● **Work to be completed**
For the records below, print the lines from the line with "[572,145,715,157] [593,181,792,199] [593,206,734,221]" through the line with "[793,525,875,538] [593,550,832,570] interview" exactly as written; include both end lines and exclude the rest.
-----
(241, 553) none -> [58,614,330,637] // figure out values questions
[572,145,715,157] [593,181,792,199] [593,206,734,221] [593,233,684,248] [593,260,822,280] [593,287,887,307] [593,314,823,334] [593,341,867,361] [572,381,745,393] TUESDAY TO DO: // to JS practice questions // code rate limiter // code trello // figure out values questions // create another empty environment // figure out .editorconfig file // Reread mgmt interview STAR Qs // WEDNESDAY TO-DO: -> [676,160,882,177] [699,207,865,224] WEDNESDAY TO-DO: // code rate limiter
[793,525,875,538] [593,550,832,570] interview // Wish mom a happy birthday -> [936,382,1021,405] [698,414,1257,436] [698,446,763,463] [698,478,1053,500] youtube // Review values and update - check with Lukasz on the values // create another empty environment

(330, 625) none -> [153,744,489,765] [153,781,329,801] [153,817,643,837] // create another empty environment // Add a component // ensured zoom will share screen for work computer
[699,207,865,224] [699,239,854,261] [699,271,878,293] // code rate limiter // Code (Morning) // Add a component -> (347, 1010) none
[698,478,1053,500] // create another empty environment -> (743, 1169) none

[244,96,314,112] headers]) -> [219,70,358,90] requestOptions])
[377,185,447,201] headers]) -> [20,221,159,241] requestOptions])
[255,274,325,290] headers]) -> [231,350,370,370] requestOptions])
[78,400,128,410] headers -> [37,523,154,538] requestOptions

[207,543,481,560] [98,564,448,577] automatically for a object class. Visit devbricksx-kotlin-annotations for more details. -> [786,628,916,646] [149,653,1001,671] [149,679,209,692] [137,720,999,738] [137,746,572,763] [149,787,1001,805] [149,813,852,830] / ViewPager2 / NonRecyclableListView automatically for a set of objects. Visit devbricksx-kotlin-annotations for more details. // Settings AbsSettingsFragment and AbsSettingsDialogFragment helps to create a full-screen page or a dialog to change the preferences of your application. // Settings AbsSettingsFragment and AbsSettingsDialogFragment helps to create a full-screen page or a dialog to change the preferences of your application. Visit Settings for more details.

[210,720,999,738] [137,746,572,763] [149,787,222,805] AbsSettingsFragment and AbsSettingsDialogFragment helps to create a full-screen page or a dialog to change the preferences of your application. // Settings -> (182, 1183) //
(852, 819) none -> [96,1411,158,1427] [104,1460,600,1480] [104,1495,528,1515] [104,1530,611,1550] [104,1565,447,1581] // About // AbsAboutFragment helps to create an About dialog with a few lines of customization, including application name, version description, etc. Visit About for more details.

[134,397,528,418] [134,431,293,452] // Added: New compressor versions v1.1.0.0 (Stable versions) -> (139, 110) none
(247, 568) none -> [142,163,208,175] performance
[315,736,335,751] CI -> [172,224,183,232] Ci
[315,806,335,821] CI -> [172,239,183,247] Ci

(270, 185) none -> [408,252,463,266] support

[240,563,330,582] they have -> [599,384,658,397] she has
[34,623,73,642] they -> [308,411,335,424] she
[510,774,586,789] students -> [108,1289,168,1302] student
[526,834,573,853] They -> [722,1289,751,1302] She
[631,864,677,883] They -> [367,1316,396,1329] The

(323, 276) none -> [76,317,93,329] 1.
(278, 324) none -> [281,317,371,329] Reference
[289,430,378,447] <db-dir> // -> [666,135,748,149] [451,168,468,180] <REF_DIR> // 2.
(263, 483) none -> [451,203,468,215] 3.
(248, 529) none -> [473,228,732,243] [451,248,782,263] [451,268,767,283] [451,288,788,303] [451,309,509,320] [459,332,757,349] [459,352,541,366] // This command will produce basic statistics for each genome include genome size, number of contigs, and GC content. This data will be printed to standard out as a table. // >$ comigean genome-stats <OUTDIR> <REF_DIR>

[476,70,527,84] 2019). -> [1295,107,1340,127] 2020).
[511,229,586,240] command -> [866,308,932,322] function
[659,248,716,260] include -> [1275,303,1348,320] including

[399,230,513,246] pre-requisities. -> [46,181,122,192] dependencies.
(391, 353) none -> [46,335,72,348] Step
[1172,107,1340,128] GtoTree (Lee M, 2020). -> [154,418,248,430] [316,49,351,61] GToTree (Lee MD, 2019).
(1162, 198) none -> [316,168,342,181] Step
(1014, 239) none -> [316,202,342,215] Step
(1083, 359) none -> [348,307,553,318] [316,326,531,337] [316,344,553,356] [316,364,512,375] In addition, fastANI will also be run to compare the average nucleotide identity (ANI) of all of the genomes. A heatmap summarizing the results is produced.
-----
● **Response**
[572,145,715,157] [593,181,792,199] [593,206,734,221] [593,233,684,248] [593,260,822,280] [593,287,887,307] [593,314,823,334] [593,341,867,361] [572,381,745,393] TUESDAY TO DO: // to JS practice questions // code rate limiter // code trello // figure out values questions // create another empty environment // figure out .editorconfig file // Reread mgmt interview STAR Qs // WEDNESDAY TO-DO: -> [676,160,882,177] [699,207,865,224] WEDNESDAY TO-DO: // code rate limiter
[793,525,875,538] [593,550,832,570] interview // Wish mom a happy birthday -> [936,382,1021,405] [698,414,1257,436] [698,446,763,463] [698,478,1053,500] youtube // Review values and update - check with Lukasz on the values // create another empty environment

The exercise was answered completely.